Le sommeil paradoxal et le rêve qui l’accompagne introduisent à un régime psychophysiologique parfaitement spécifique.
Tout tourne autour de l’interprétation des mouvements oculaires rapides. Le bon sens commandait d’en rechercher d’abord la signification du côté de la vision : en ce sens, les mouvements oculaires auraient été le corrélat de l’imagerie onirique, l’accompagnement moteur de la scène du rêve. Mais le bon sens allait être désavoué : en détruisant les organes cérébraux responsables de l’inhibition motrice propre au moment paradoxal, Michel Jouvet a libéré l’expression des comportements associés au rêve et permis de comprendre les mouvements oculaires comme des "ébauches" de comportements, comme des gestes simultanément esquissés et empêchés. Le rêve quitte ainsi le domaine représentatif qui avait toujours été exclusivement le sien : il est désormais côté des mécanismes comportementaux.
Dès la vie intra-utérine
Ces résultats, comparés aux données qui révèlent que le sommeil paradoxal existe dès la vie intra-utérine, suggèrent l’hypothèse que le rêve pourrait avoir pour fonction la reprogrammation périodique du système nerveux cérébral, plus exactement la reprogrammation des propriétés dont dépend le phénotype de l’individu.
En philosophe, Claude Debru s’empare de la thèse du neurophysiologiste et en montre les prolongements possibles. Si le rêve est bien ce qu’en dit Michel Jouvet, il n’est pas interdit de voir en lui "à la fois le retour à un monde privé et le moyen de ne conserver des acquisitions épigénétiques que celles qui seraient signifiantes pour le maintien et la poursuite de l’individuation". En sorte que le rêve serait finalement le "gardien de l’individuation du cerveau".
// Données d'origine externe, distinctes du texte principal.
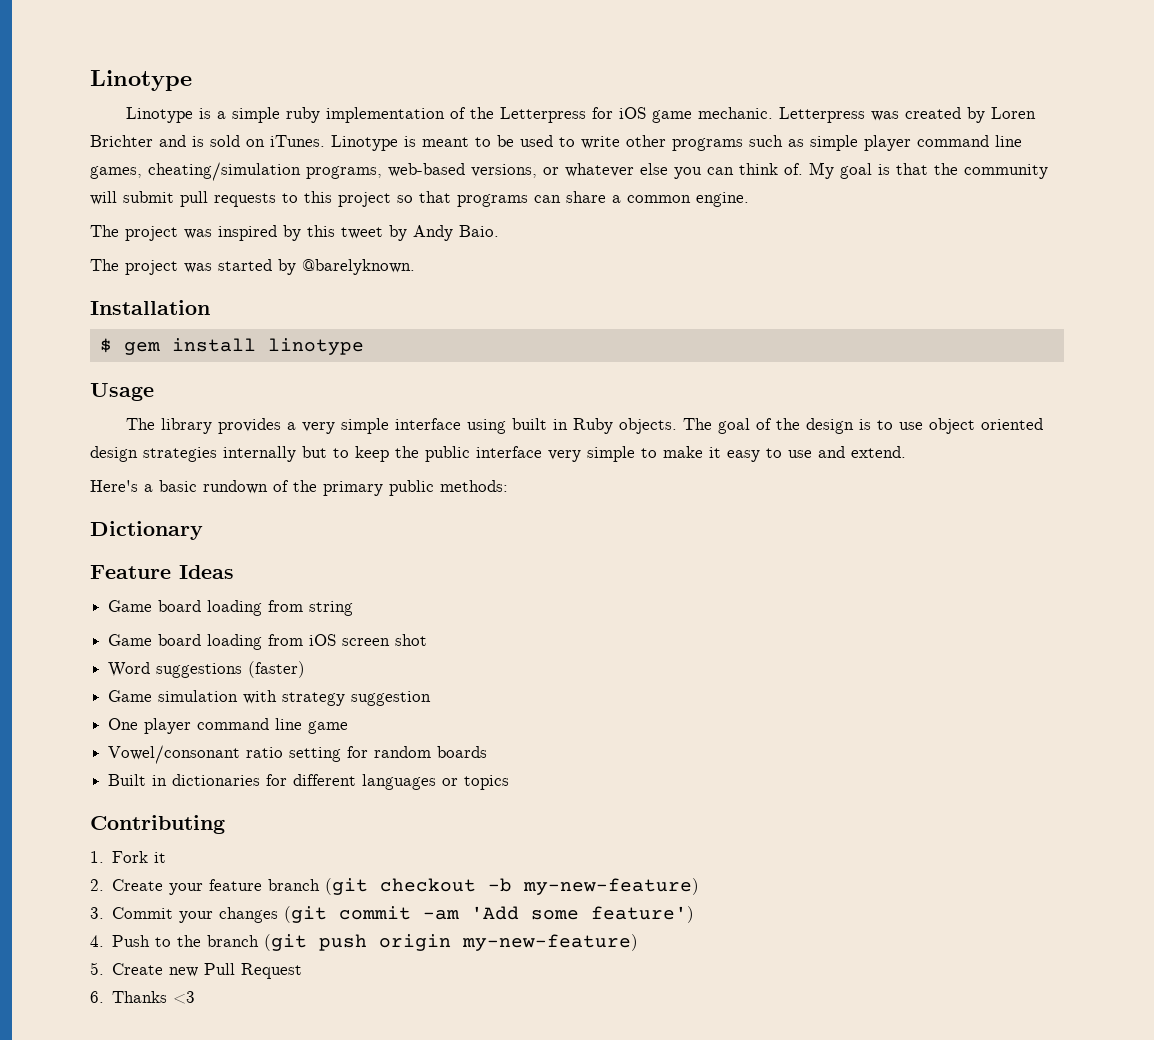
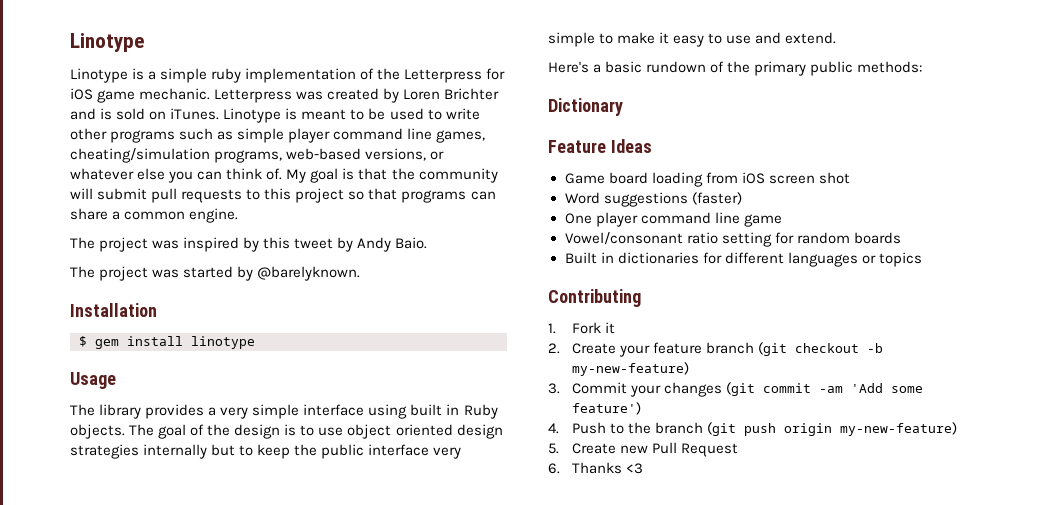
[108,600,354,616] // Game board loading from string -> (652, 146) none
[108,690,432,706] // Game simulation with strategy suggestion -> (742, 198) none

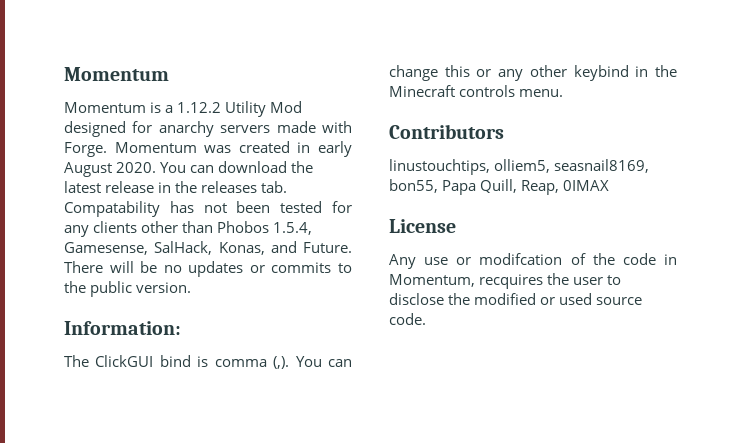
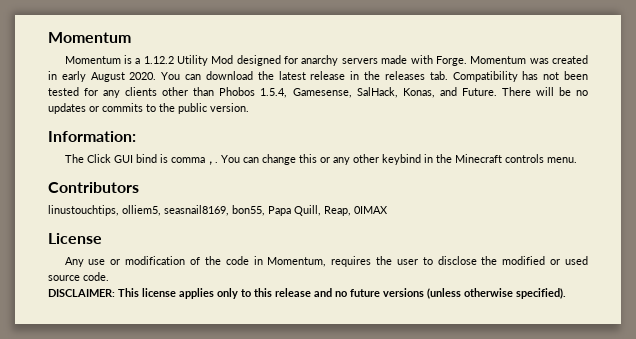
[64,201,160,217] Compatability -> [452,71,518,82] Compatibility
[95,355,154,367] ClickGUI -> [86,154,133,163] Click GUI
[273,356,290,369] (,). -> [207,161,218,165] ,.
[479,253,563,265] modifcation -> [125,256,186,265] modification
[479,274,544,289] recquires -> [331,256,372,267] requires
(426, 319) none -> [48,288,566,299] // DISCLAIMER: This license applies only to this release and no future versions (unless otherwise specified).

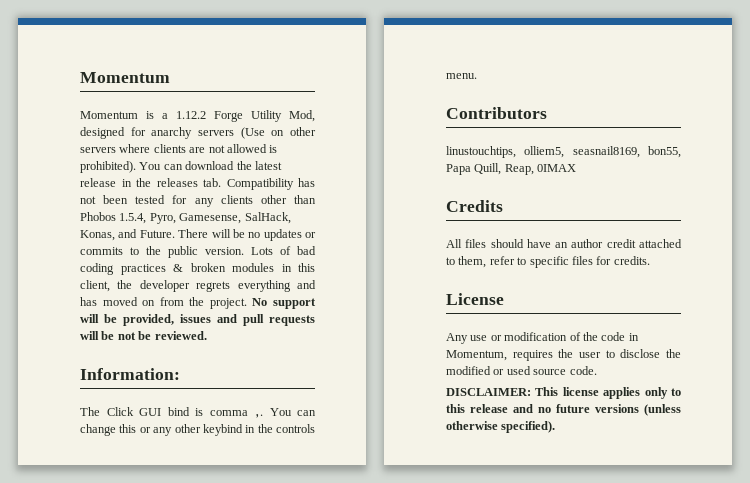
[177,55,234,66] Utility Mod -> [214,110,315,122] Forge Utility Mod,
[381,55,588,66] [48,71,157,82] made with Forge. Momentum was created in early August 2020. -> [240,127,316,139] [80,144,278,153] [80,161,136,173] (Use on other servers where clients are not allowed is prohibited).
(288, 93) none -> [149,213,176,224] Pyro,
(249, 107) none -> [251,246,316,255] [80,263,315,275] [80,280,316,292] [80,297,316,309] [80,314,315,326] [80,331,207,340] Lots of bad coding practices & broken modules in this client, the developer regrets everything and has moved on from the project. No support will be provided, issues and pull requests will be not be reviewed.
[454,154,502,163] Minecraft -> (273, 428) none
(388, 210) none -> [446,200,503,212] [446,239,682,248] [446,256,650,268] // Credits // All files should have an author credit attached to them, refer to specific files for credits.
La formule est bien trouvée : elle marque, par rapport à celle de Freud : "le rêve est le gardien du sommeil", une distance considérable. Il ne s’agit plus, en rêvant, de protéger le sommeil de l’irruption sous une forme trop claire des pulsions refoulées, mais de protéger le noyau dur de l’individualité génétique des acquisitions dispersées de l’épigénèse.
Certes, la prudence est plus que jamais de rigueur dans ces domaines où la frontière entre le fait et son interprétation est des plus ténues. Est-ce une raison pour ne rien oser ? Debru plaide, de façon convaincante, pour une audace scientifique bien tempérée. Et il affirme simultanément le caractère fragile des hypothèses neurophysiologiques et leur indispensable valeur heuristique. S’est-on trompé ? On le saura demain. Mais aujourd’hui, c’est cela que l’on sait, et ce que l’on sait, même si c’est pour peu de temps, vaut mieux que ce que l’on imagine sans fin.